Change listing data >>
※ ※ ※
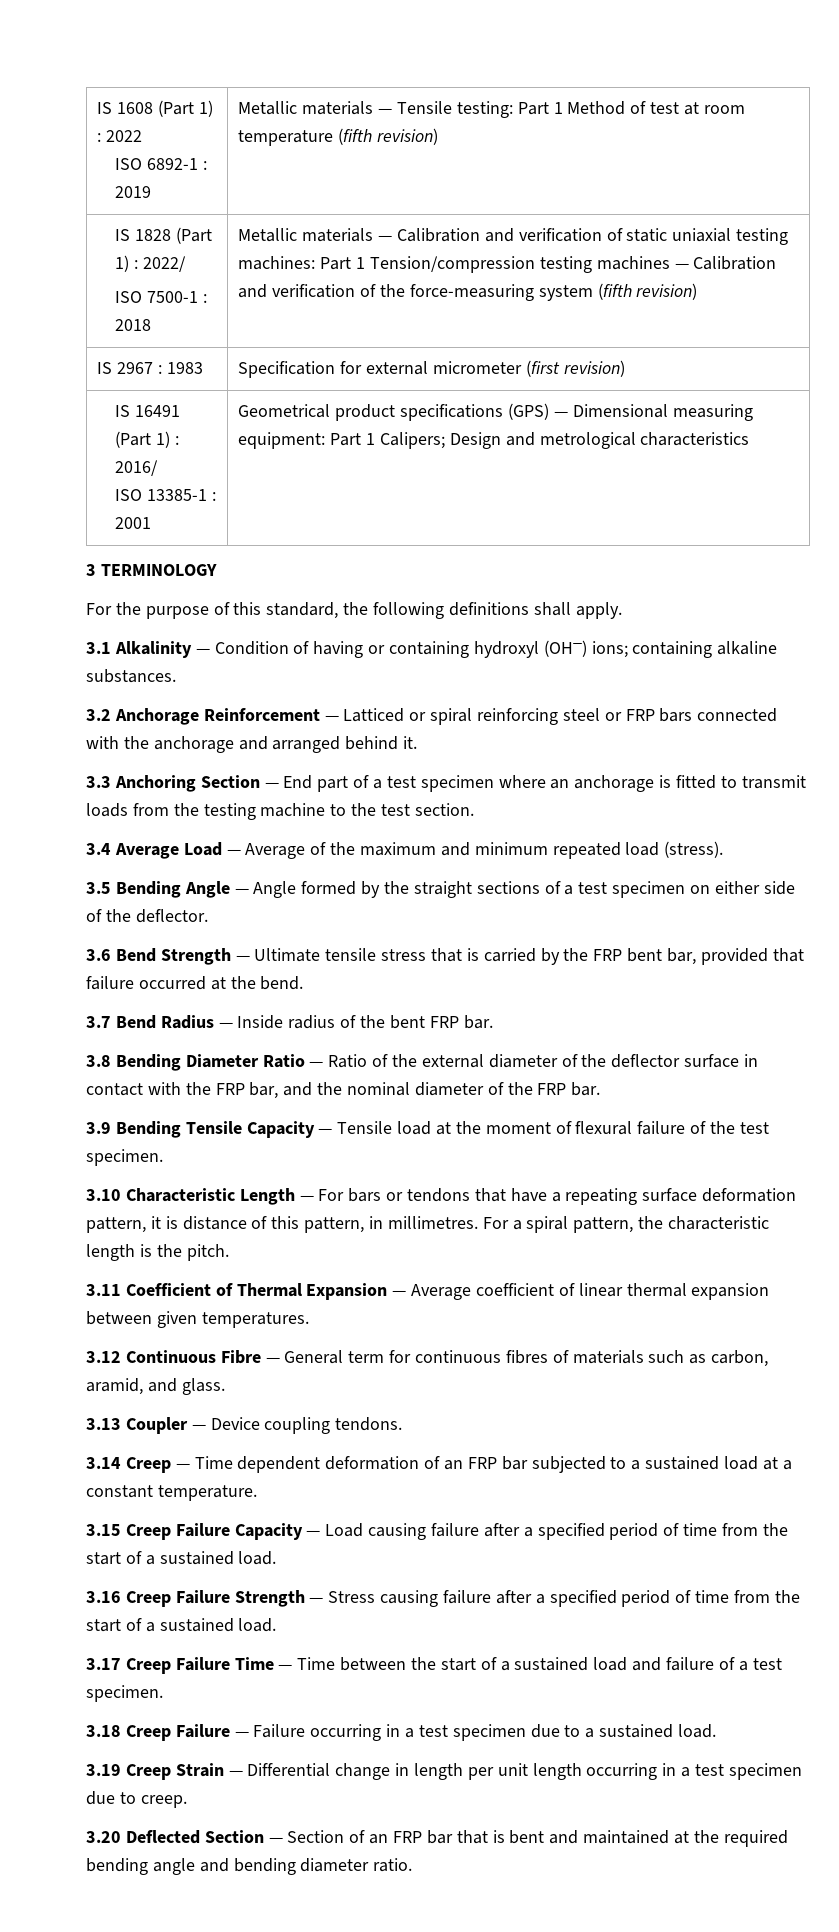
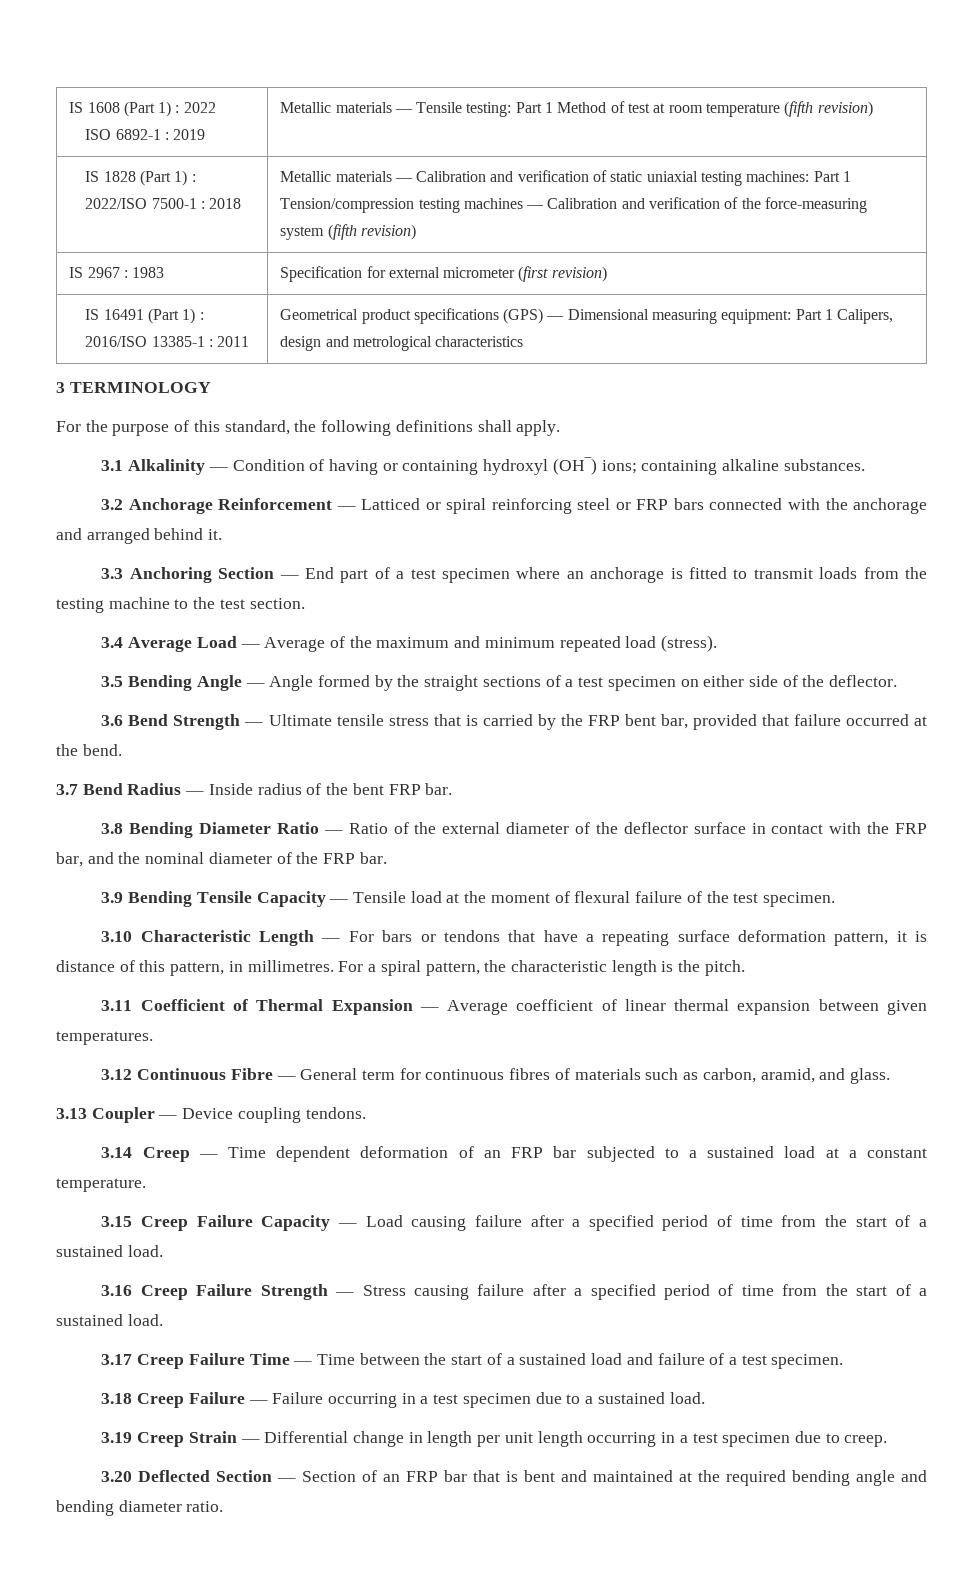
- IS 1828 (Part 1) : 2022/
- ISO 7500-1 : 2018 | Metallic materials — Calibration and verification of static uniaxial testing machines: Part 1 Tension/compression testing machines — Calibration and verification of the force-measuring system (fifth revision)
+ IS 1828 (Part 1) : 2022/ISO 7500-1 : 2018 | Metallic materials — Calibration and verification of static uniaxial testing machines: Part 1 Tension/compression testing machines — Calibration and verification of the force-measuring system (fifth revision)
- IS 16491 (Part 1) : 2016/
- ISO 13385-1 : 2001 | Geometrical product specifications (GPS) — Dimensional measuring equipment: Part 1 Calipers; Design and metrological characteristics
+ IS 16491 (Part 1) : 2016/ISO 13385-1 : 2011 | Geometrical product specifications (GPS) — Dimensional measuring equipment: Part 1 Calipers, design and metrological characteristics

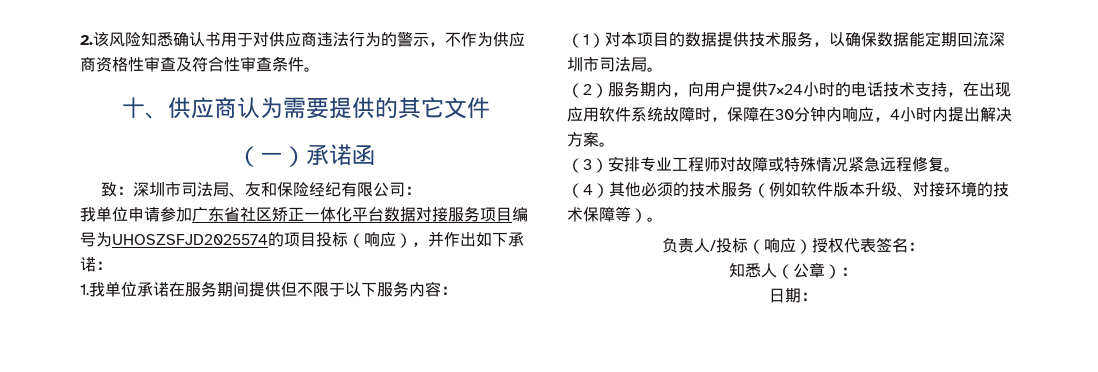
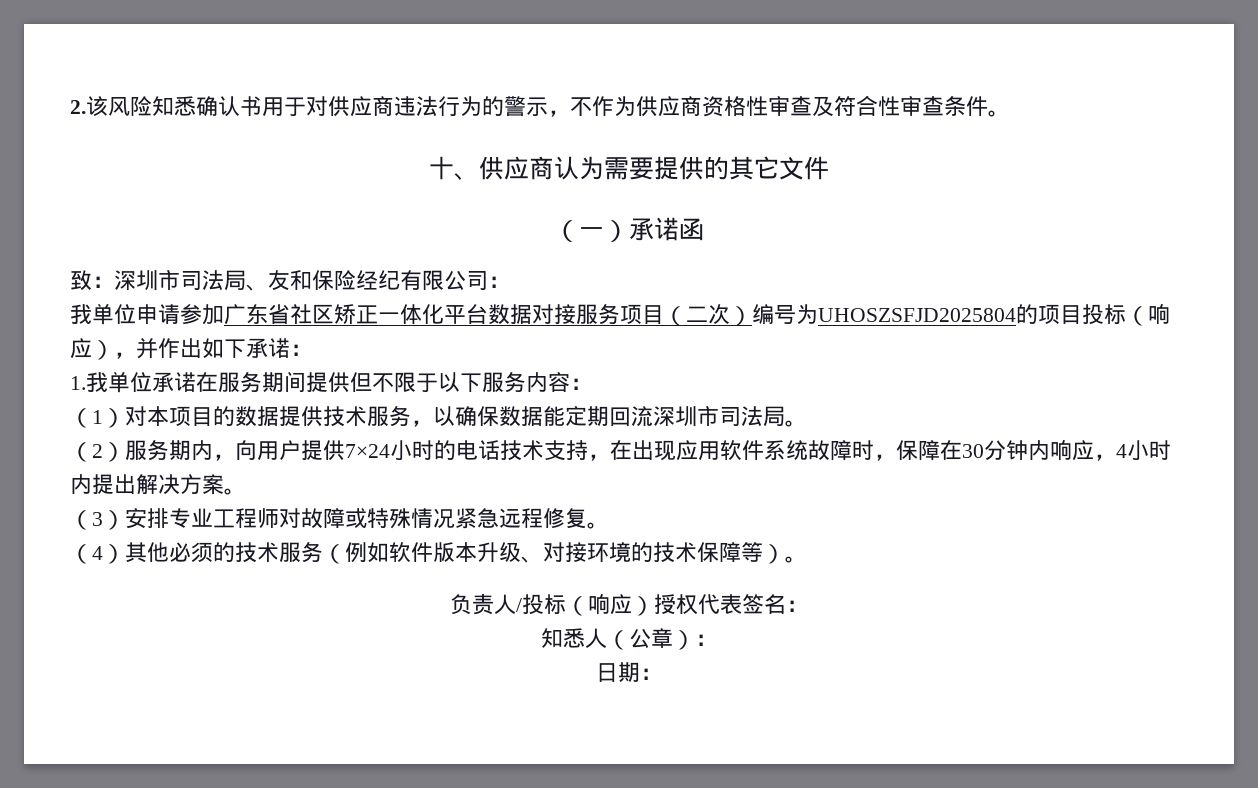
- 我单位申请参加广东省社区矫正一体化平台数据对接服务项目编号为UHOSZSFJD2025574的项目投标（响应），并作出如下承诺：
+ 我单位申请参加广东省社区矫正一体化平台数据对接服务项目（二次）编号为UHOSZSFJD2025804的项目投标（响应），并作出如下承诺：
※ ※ ※
Goal of the exercise >> Please set down every record above exactly as it appears, leaving out the pictures.

Reply >>
- IS 1828 (Part 1) : 2022/
- ISO 7500-1 : 2018 | Metallic materials — Calibration and verification of static uniaxial testing machines: Part 1 Tension/compression testing machines — Calibration and verification of the force-measuring system (fifth revision)
+ IS 1828 (Part 1) : 2022/ISO 7500-1 : 2018 | Metallic materials — Calibration and verification of static uniaxial testing machines: Part 1 Tension/compression testing machines — Calibration and verification of the force-measuring system (fifth revision)
- IS 16491 (Part 1) : 2016/
- ISO 13385-1 : 2001 | Geometrical product specifications (GPS) — Dimensional measuring equipment: Part 1 Calipers; Design and metrological characteristics
+ IS 16491 (Part 1) : 2016/ISO 13385-1 : 2011 | Geometrical product specifications (GPS) — Dimensional measuring equipment: Part 1 Calipers, design and metrological characteristics

- 我单位申请参加广东省社区矫正一体化平台数据对接服务项目编号为UHOSZSFJD2025574的项目投标（响应），并作出如下承诺：
+ 我单位申请参加广东省社区矫正一体化平台数据对接服务项目（二次）编号为UHOSZSFJD2025804的项目投标（响应），并作出如下承诺：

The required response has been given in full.